REQUIRED WORK:
Each entry should be set down exactly as written, except for any picture it holds.

DATASET EXCERPTS:
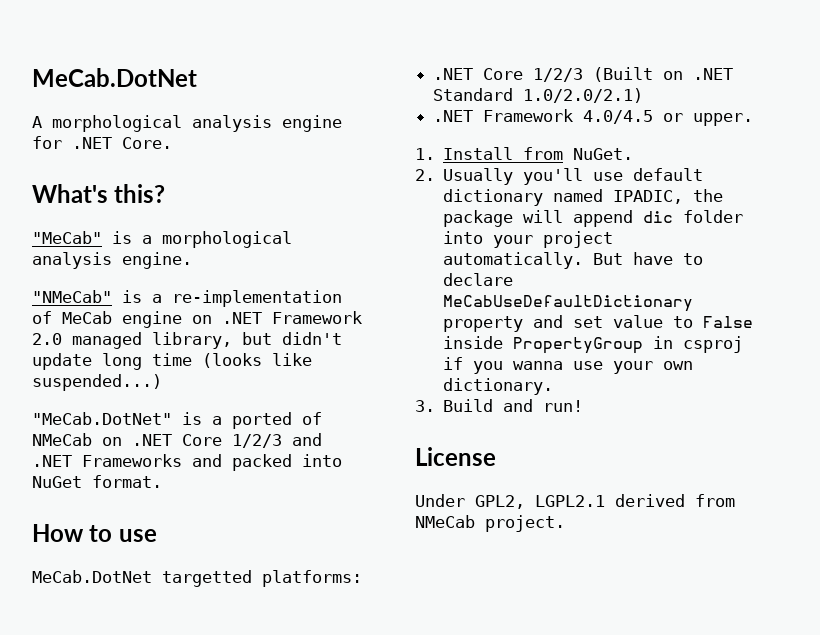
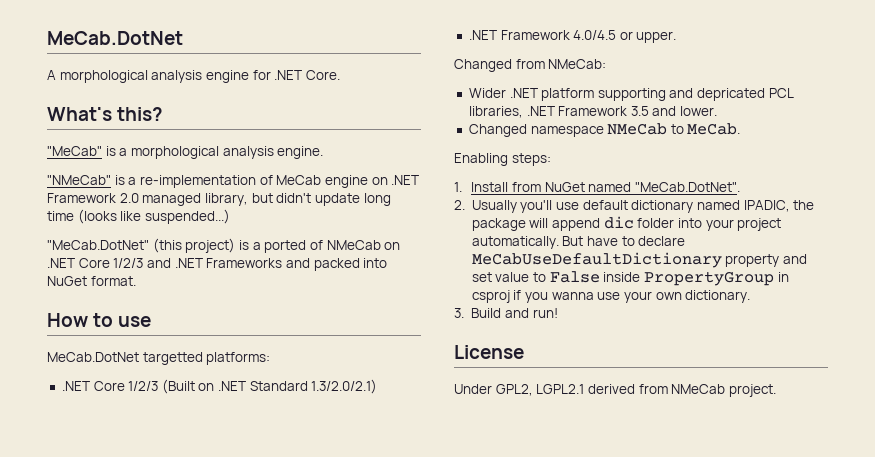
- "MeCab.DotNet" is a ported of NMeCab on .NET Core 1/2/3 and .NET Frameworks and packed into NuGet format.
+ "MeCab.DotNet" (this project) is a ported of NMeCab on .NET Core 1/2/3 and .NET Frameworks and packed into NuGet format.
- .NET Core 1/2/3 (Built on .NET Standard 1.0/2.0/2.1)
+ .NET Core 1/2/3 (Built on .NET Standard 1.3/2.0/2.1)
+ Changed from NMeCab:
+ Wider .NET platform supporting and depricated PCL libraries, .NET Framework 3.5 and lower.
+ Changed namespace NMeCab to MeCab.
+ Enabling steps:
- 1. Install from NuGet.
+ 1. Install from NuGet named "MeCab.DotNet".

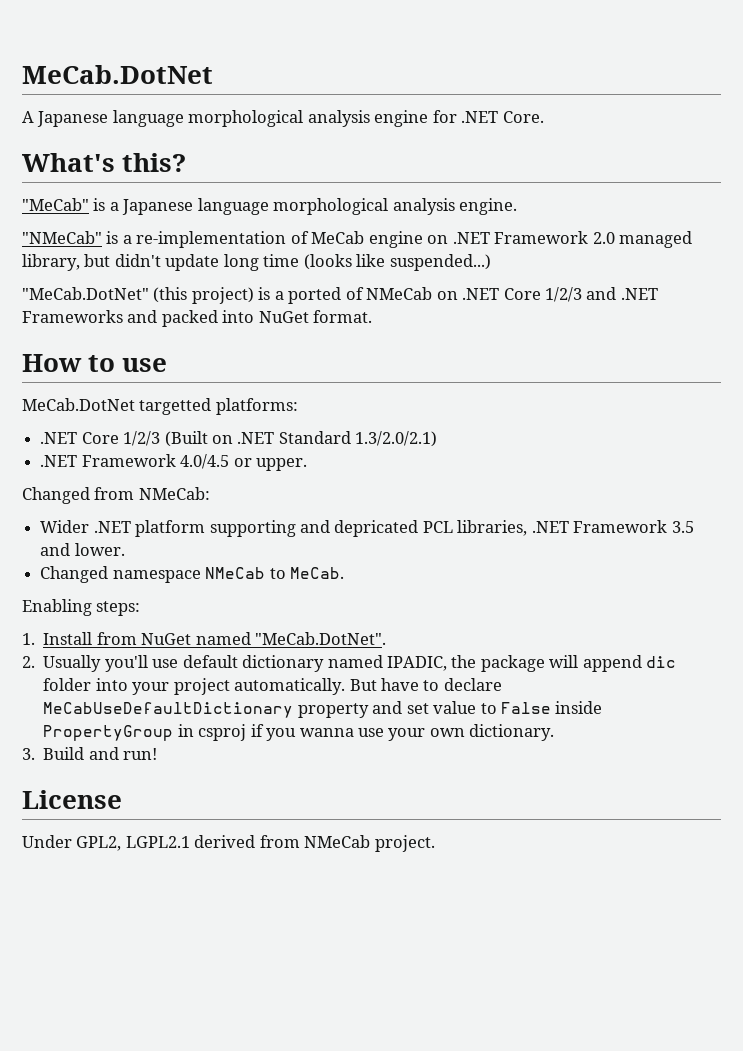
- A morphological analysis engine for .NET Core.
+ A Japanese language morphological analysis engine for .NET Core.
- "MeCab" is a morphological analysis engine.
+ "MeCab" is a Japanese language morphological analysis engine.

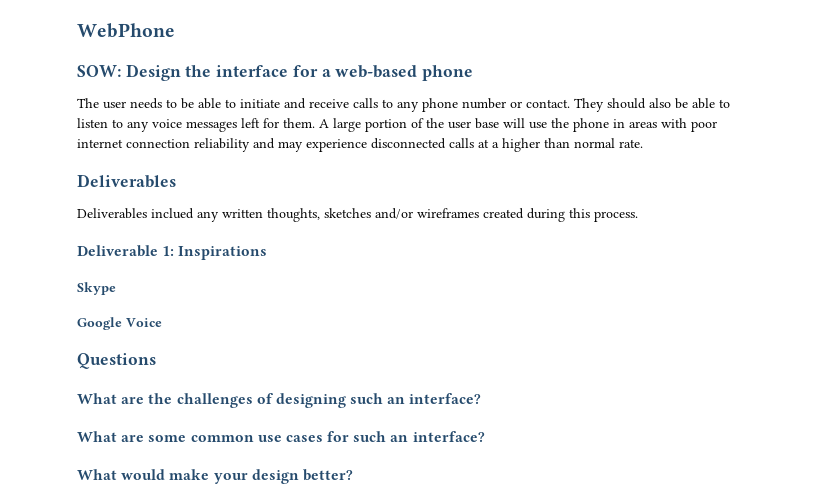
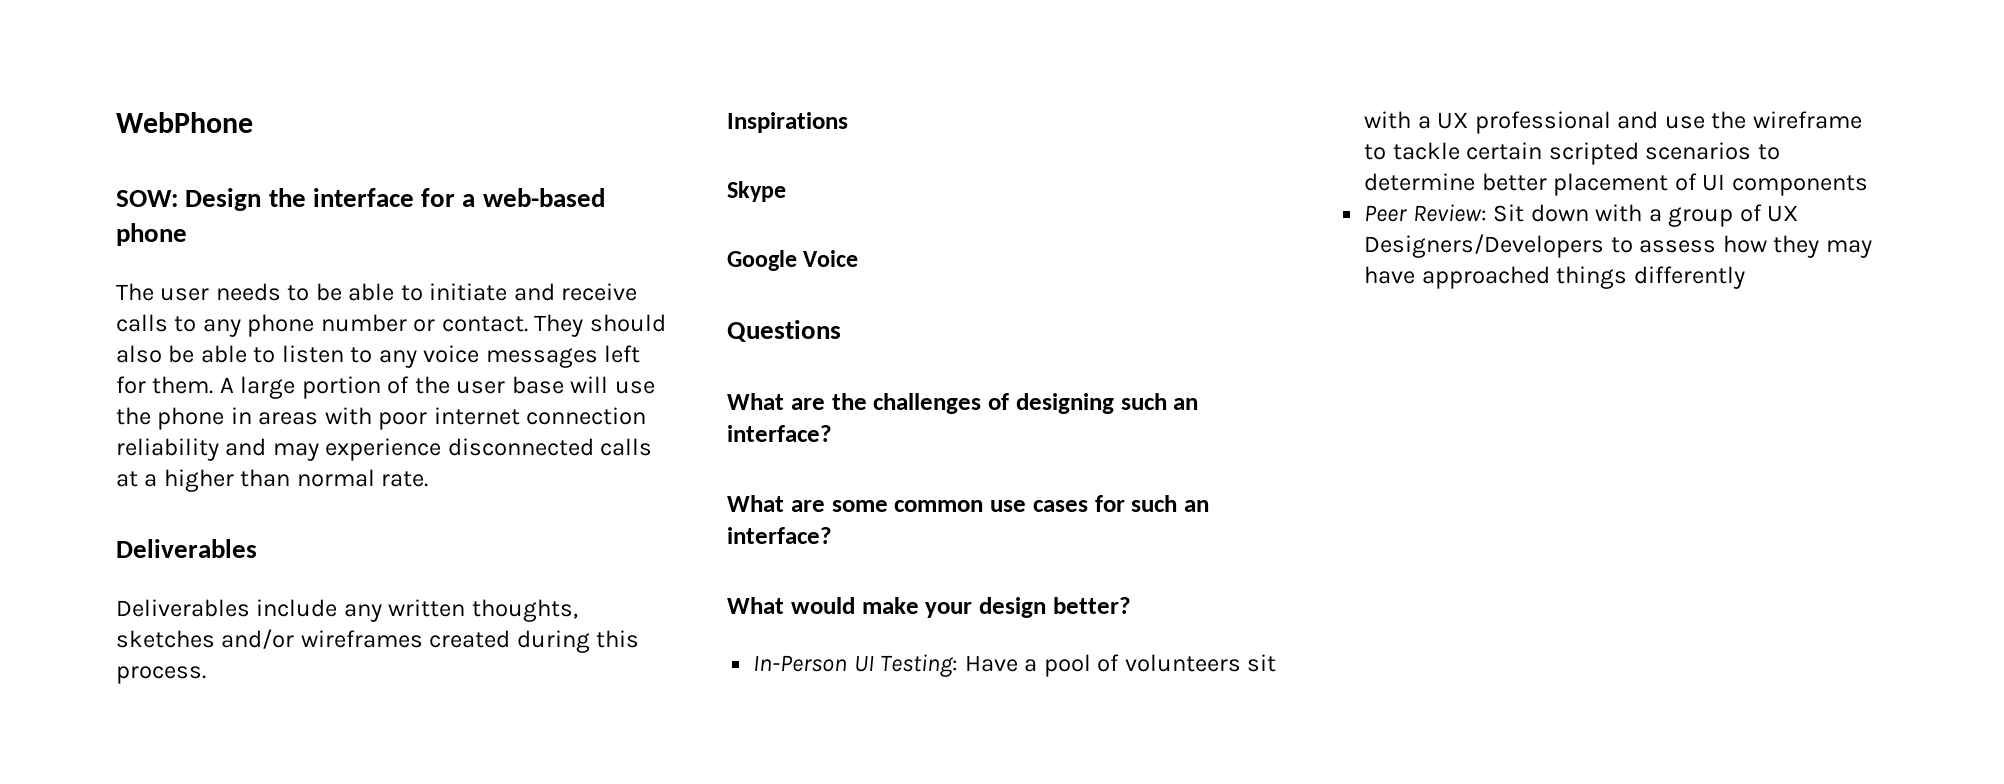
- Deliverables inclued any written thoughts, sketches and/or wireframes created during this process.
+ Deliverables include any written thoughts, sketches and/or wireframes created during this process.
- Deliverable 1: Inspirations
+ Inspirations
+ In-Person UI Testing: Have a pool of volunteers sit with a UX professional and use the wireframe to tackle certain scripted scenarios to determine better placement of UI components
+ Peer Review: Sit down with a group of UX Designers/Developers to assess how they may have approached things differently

RESPONSE TO THIS EXERCISE:
- "MeCab.DotNet" is a ported of NMeCab on .NET Core 1/2/3 and .NET Frameworks and packed into NuGet format.
+ "MeCab.DotNet" (this project) is a ported of NMeCab on .NET Core 1/2/3 and .NET Frameworks and packed into NuGet format.
- .NET Core 1/2/3 (Built on .NET Standard 1.0/2.0/2.1)
+ .NET Core 1/2/3 (Built on .NET Standard 1.3/2.0/2.1)
+ Changed from NMeCab:
+ Wider .NET platform supporting and depricated PCL libraries, .NET Framework 3.5 and lower.
+ Changed namespace NMeCab to MeCab.
+ Enabling steps:
- 1. Install from NuGet.
+ 1. Install from NuGet named "MeCab.DotNet".

- A morphological analysis engine for .NET Core.
+ A Japanese language morphological analysis engine for .NET Core.
- "MeCab" is a morphological analysis engine.
+ "MeCab" is a Japanese language morphological analysis engine.

- Deliverables inclued any written thoughts, sketches and/or wireframes created during this process.
+ Deliverables include any written thoughts, sketches and/or wireframes created during this process.
- Deliverable 1: Inspirations
+ Inspirations
+ In-Person UI Testing: Have a pool of volunteers sit with a UX professional and use the wireframe to tackle certain scripted scenarios to determine better placement of UI components
+ Peer Review: Sit down with a group of UX Designers/Developers to assess how they may have approached things differently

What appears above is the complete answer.